No mais, a citação do trecho “Escrito no navio” é bastante análoga a um procedimento empregado por Proust em No caminho de Swann, quando o narrador insere em sua narrativa a descrição dos campanários de Martinville e de Vieuxvicq da maneira como foi composta, pelo jovem rapaz que era então, de imediato ao retornar de um passeio, “apesar dos solavancos do carro/da carruagem”. Todos os ingredientes estão aí: o tema (um jogo de luzes que desaparece com o crepúsculo); a coincidência entusiasta da experiência e da escrita em um momento de interrogação sobre a vocação (o narrador proustiano se diz aflito “de não ter disposições para as letras e dever renunciar a nunca ser um escritor célebre”); a ambiguidade da apresentação retrospectiva do “trecho” (“estado de graça” de uma tentativa de escrita ainda mal compreendida e marcada por certa ingenuidade, pois, por mais feliz que fosse, o rapaz ainda não sabia “que aquilo que se escondia por trás dos campanários de Martinville devia ser algo análogo a uma bela frase”) (Proust, 1987, p. 176–180; sobre a genética complexa desse “trecho”, ver Milly, 2007, tradução nossa).

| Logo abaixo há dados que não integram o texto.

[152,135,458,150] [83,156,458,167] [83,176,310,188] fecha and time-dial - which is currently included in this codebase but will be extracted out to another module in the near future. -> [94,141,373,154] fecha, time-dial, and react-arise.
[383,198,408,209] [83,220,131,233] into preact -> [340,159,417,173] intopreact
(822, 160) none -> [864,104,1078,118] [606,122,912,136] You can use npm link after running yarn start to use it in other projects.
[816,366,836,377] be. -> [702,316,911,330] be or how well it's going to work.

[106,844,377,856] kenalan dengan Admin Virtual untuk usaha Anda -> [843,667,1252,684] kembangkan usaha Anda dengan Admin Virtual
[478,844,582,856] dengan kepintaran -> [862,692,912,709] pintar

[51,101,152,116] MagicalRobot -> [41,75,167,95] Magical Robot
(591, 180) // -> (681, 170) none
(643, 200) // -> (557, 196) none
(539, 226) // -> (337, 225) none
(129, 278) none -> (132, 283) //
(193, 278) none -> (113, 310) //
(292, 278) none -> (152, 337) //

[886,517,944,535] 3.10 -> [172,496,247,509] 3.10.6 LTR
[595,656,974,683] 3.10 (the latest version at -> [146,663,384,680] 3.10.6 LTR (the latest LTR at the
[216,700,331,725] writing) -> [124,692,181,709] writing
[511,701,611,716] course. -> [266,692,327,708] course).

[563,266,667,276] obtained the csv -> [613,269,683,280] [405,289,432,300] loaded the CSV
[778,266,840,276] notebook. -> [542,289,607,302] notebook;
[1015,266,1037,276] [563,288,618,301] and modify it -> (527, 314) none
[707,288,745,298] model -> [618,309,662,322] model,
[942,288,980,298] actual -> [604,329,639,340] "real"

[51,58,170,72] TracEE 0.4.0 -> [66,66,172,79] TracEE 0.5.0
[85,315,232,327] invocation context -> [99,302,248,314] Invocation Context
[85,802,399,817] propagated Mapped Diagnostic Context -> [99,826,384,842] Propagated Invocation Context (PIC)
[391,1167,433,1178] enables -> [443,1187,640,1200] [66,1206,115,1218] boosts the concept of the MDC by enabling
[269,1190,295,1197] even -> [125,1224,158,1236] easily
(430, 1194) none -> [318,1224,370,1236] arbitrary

Como Em busca do tempo perdido, Tristes trópicos coloca em concorrência dois princípios de organização: uma narrativa linear de exploração que encara os anos de 1935 a 1939 e que se orienta para “o ponto extremo da selvageria” antes de um “mergulho ao fundo dos tempos”, mas essa linearidade é perturbada por um outro princípio “que altera sistematicamente o curso dos acontecimentos e sua ordem numa duração” (nas palavras do próprio Lévi-Strauss acerca da narrativa proustiana): o princípio de colagem, de colocar em relação fragmentos e, portanto, lugares e tempos heterogêneos. E, efetivamente, a linearidade narrativa é constantemente interrompida em Tristes trópicos por digressões, interrupções e comparações inesperadas: a descrição do Porto Esperança, lúgubre porto fluvial do Mato Grosso, faz surgir a imagem de Fire Island, ela própria uma “Veneza às avessas” ao largo de Long Island; as noites com os garimpeiros evocam os banquetes de funcionários públicos de baixo escalão na Índia, e as anedotas do sertão, o modo de argumentar dos Ahmadi de Lahore; as moradias dos Bororo, ao mesmo tempo monumentais e frágeis, sugerem tanto a flexibilidade das habitações dos Kuki quanto as técnicas de tecelagem e de bordado que só existem na Europa em “expressões menores”. Em meio a todas essas digressões, a mais importante é aquela que, ao fim da quarta parte, nos leva a passar em um movimento de “tapete voador” da cidade arbitrária de Goiânia à cidade arbitrária de Karachi. Esses três capítulos jogam a seu bel-prazer com a variação e o vaivém, declinando as semelhanças e diferenças entre “trópicos desocupados” e “trópicos superpovoados”. (Lévi-Strauss, 2008a, p. 133, tradução nossa)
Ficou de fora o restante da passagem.